Dr. Erb left the Schwenkfelder Library after his fifteen months of consulting to return to his tenured position at Wilfrid Laurier University in Waterloo, Canada. Yet, since that time, the library has enjoyed a very close personal and professional relationship with Dr. Erb. Though staying here only a short while as a consultant Peter has since been the library’s Associate Director and has published books and articles on Schwenckfeld and the Schwenkfelders (see bibliography). In addition he organized the 1984 colloquium which was organized to celebrate the 250th anniversary of the arrival of the Schwenkfelders in America, and brought scholars from throughout the U.S., Canada and Europe to Pennsburg to present papers on various aspects of Schwenkfelder and Reformation history.
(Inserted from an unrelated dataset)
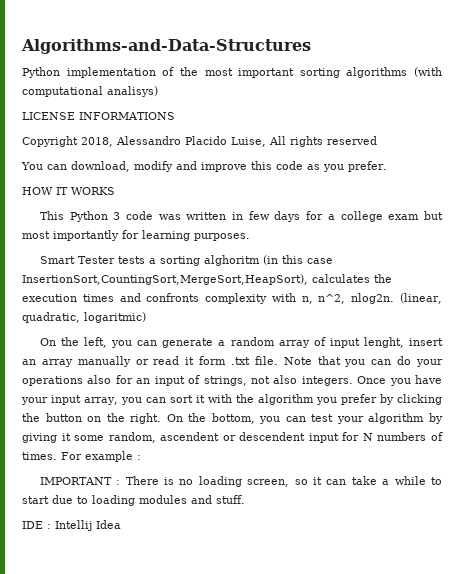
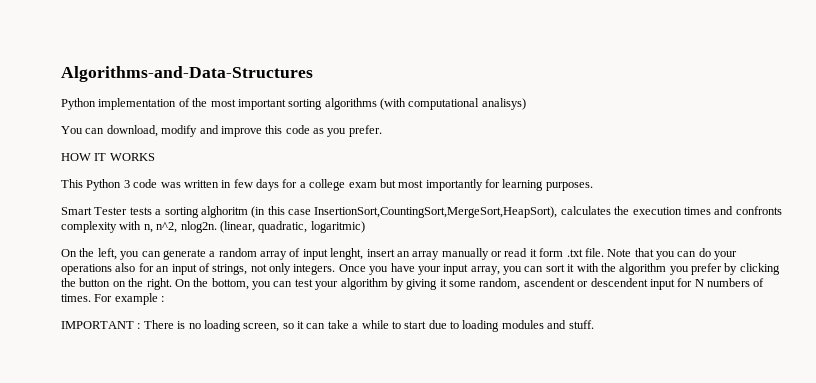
[22,112,175,120] [22,136,377,147] // LICENSE INFORMATIONS // Copyright 2018, Alessandro Placido Luise, All rights reserved -> (526, 104) none
[273,375,298,384] also -> [269,263,291,275] only
[22,520,121,531] // IDE : Intellij Idea -> (594, 324) none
At the same time badly-needed cataloging tasks were being undertaken by Upper Perkiomen native Fred Grater who started as a part-time employee in 1965 and stayed on for ten years. Fred Grater received a master’s degree in religion and culture from Wilfrid Laurier University in Waterloo, Canada and wrote his thesis on Schwenckfeld’s Commentary on the Augsburg Confession. Another invaluable asset to the library came from the local community. Dennis Moyer started at the library as a volunteer with the museum collection in 1977. He provided expert knowledge of local history and a great understanding of the meaning and interpretation of our artifacts and fraktur. Dennis became the Director in 1983 and his directorship culminated with the publication his book Fraktur Writings and Folk Art Drawings of the Schwenkfelder Library Collection published in 1988.
In the 1990s a fire badly damaged Kriebel Hall, the main building of the Perkiomen School. This prompted the Board to consider, relocating the museum collection to a more secure, fireproof building. A capital campaign was started to raise money for an addition to the library for storage and exhibition of the museum collection.
Ground was broken in March of 2000 and the building was completed and rededicated in June 2001. During the period of the construction the building was closed but the staff continued to work in the midst of the construction. The museum collection was inventoried and boxed for moving and the library collection was boxed and stored off site. Since 2001 the, rechristened, “Schwenkfelder Library & Heritage Center” has opened its doors to researchers, students and families interested in the Schwenkfelder story or, more generally, Pennsylvania German culture and life. The Heritage Center’s challenges for the future are still great: attracting visitors from a changing social demographic; creating new education and exhibit topics and programs; cataloging its large collection of books manuscripts and artifacts; locating funding for the operation and upkeep of the building and the preservation and conservation of the collection.